*About this exercise:*
Say, as a bare number, how many lines of the listing hold "none".

*Materials provided:*
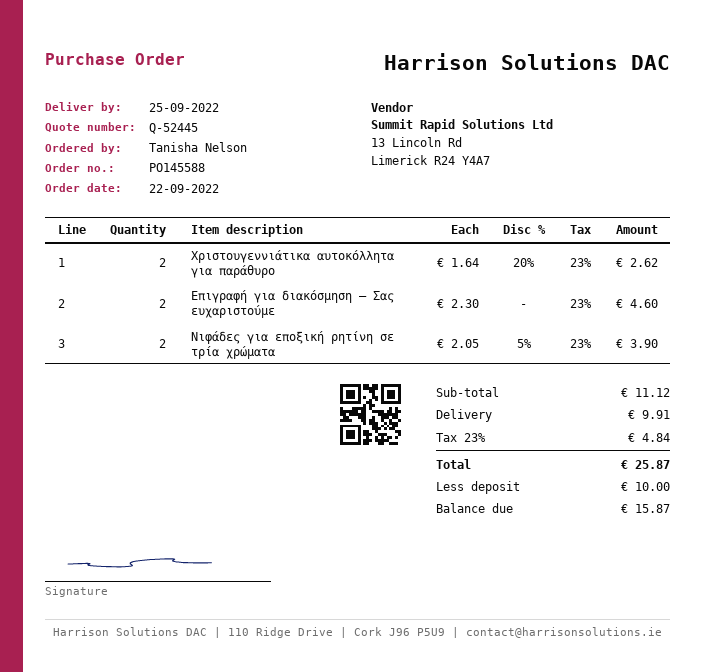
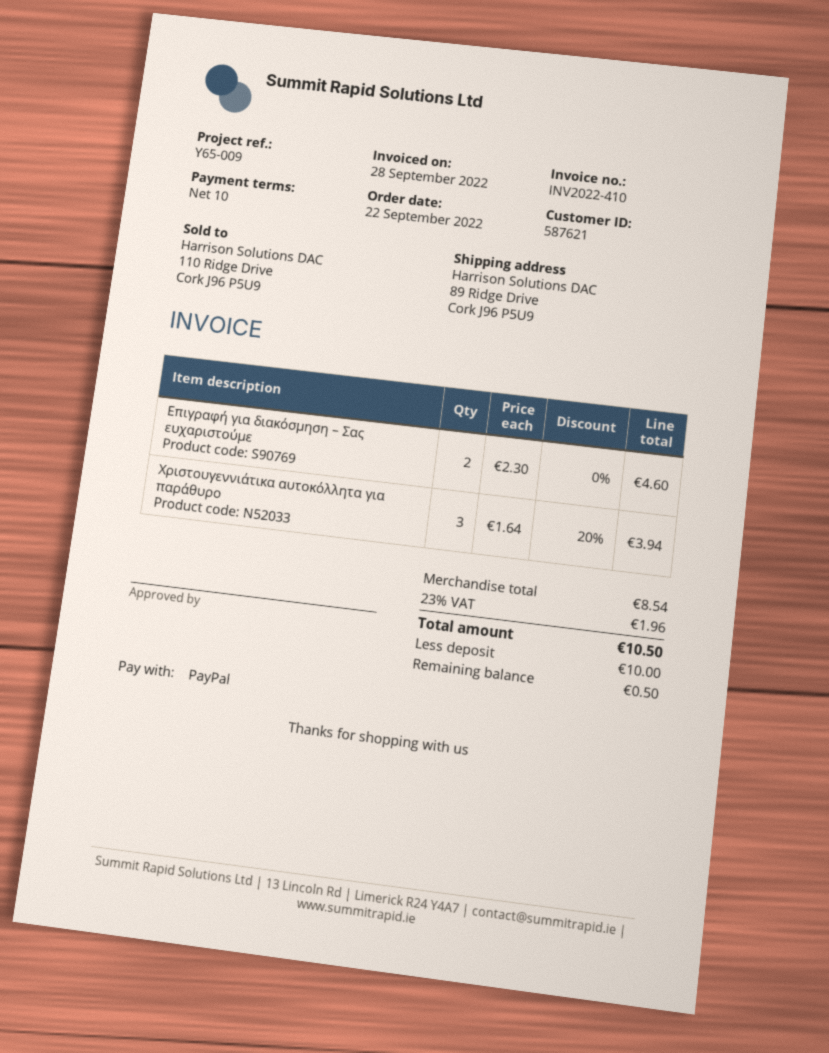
Χριστουγεννιάτικα αυτοκόλλητα για παράθυρο: 2 x 1.64 - 20% = 2.62 -> 3 x 1.64 - 20% = 3.94
Νιφάδες για εποξική ρητίνη σε τρία χρώματα: 2 x 2.05 - 5% = 3.90 -> none
subtotal: 11.12 -> 8.54
shipping: 9.91 -> none
tax: 23% = 4.84 -> 23% = 1.96
total: 25.87 -> 10.50
balance: 15.87 -> 0.50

*Your solution:*
2